On Tuesday 26 September 2006 06:32 am, Prometheus Prometheus wrote:
> [EMAIL PROTECTED]
>
> i was just asking myself, if it is possible, to get the return value
> of a function after the function calls "return" (or throws an
> exception) and before the value is returned
>
> example:
> class A{
>      public function __construct(){}
>      public function __destruct(){
>        // here i want the return value like:
>        $retval = idontknowwhichfunction();
>        print $retval; // this print's "test"
>      }
> }
>
> function B(){
>    $classvar = new A();
>
>    return "test";
> }
>
> i thought it would be a very impressive function for that purpose
> for what i would need it:
> think about testing a big php application
> calling hundreds of functions and debugging them takes very long
> but if i could track the arguments (debug_back_trace() function) AND
> the return values (that's what i'm asking for) i could run a complete
> test and after this i could change the input values automated and
> compare it with the output i got before
>
> another option for this, would be just debugging of such applications
> cause it can be boring to debug big applications and with such a
> possibility i can reproduce the problem very fast and at any point
> within my application
>
> the question is:
> Q1: how is the return value (return or throw) stored within php?
>       or another question would be: is it possible to write an
> extension which can retrieve every variable set within my php
> session? (i know of the security problems this produces, but until
> know, i'm evaluating if it can work) and would be the return value
> within this variables?
> any hint on this would be great!
> since it's possible to create a sandbox within php (runkit extension)
> i think it should be possible to get the return value (or exception
> object) before the calling function receives it, not?
> Q2: maybe i didn't find it, but is there a finished php function
> which i can use like debug_back_trace but for the return value?

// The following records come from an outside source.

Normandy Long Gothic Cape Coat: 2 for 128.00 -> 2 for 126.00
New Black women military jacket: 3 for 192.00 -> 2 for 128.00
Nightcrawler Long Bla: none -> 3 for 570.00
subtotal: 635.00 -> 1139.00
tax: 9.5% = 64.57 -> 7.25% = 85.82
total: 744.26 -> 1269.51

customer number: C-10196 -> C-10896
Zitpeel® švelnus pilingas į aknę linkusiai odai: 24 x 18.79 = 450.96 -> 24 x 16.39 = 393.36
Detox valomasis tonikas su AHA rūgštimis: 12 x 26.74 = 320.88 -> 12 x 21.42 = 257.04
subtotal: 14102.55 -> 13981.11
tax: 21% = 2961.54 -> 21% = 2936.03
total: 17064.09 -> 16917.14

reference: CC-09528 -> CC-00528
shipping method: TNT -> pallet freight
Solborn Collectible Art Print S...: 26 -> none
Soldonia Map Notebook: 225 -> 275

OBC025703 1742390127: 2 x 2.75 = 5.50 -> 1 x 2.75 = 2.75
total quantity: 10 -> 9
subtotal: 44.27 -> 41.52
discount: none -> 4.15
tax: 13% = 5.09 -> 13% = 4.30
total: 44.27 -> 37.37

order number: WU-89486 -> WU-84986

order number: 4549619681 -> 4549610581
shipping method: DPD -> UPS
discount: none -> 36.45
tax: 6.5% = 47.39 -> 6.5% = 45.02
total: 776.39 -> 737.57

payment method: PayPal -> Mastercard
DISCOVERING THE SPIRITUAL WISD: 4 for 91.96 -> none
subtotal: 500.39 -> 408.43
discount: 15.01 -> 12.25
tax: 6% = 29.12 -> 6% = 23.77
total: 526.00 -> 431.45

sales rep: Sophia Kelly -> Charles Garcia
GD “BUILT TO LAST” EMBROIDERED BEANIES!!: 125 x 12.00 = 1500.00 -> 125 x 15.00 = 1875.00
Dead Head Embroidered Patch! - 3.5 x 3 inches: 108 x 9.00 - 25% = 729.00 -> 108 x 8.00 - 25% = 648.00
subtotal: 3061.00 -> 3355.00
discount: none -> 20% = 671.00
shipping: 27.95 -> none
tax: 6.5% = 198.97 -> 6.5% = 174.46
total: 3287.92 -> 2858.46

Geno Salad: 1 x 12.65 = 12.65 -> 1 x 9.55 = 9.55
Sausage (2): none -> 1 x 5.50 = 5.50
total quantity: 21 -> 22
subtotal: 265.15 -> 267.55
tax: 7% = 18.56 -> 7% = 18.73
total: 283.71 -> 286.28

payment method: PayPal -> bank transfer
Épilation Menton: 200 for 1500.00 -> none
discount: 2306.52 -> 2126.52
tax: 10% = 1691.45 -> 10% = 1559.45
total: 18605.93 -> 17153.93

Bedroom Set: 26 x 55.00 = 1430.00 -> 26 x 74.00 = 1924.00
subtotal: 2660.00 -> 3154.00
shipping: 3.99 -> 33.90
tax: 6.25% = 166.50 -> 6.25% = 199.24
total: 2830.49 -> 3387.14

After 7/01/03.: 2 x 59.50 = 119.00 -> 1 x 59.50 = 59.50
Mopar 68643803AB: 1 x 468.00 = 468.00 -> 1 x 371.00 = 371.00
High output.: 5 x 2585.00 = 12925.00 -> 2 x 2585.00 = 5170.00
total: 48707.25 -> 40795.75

> Q3: anybody has another idea for such a "testing" or debugging
> environment? the main advantage of such a system would be: i can
> start debugging from any point within my code and i could very easily
> create automated test's which can compare the result (what it is and
> what it should be) "automated"
>
> [EMAIL PROTECTED]
Oh sweet, something I know!

Return values are stored in zval *return_value.  That's within any 
function that follows the Zend format (i.e. ZEND_FUNCTION() macro to 
declare it, returns value via the RETURN_*() macros).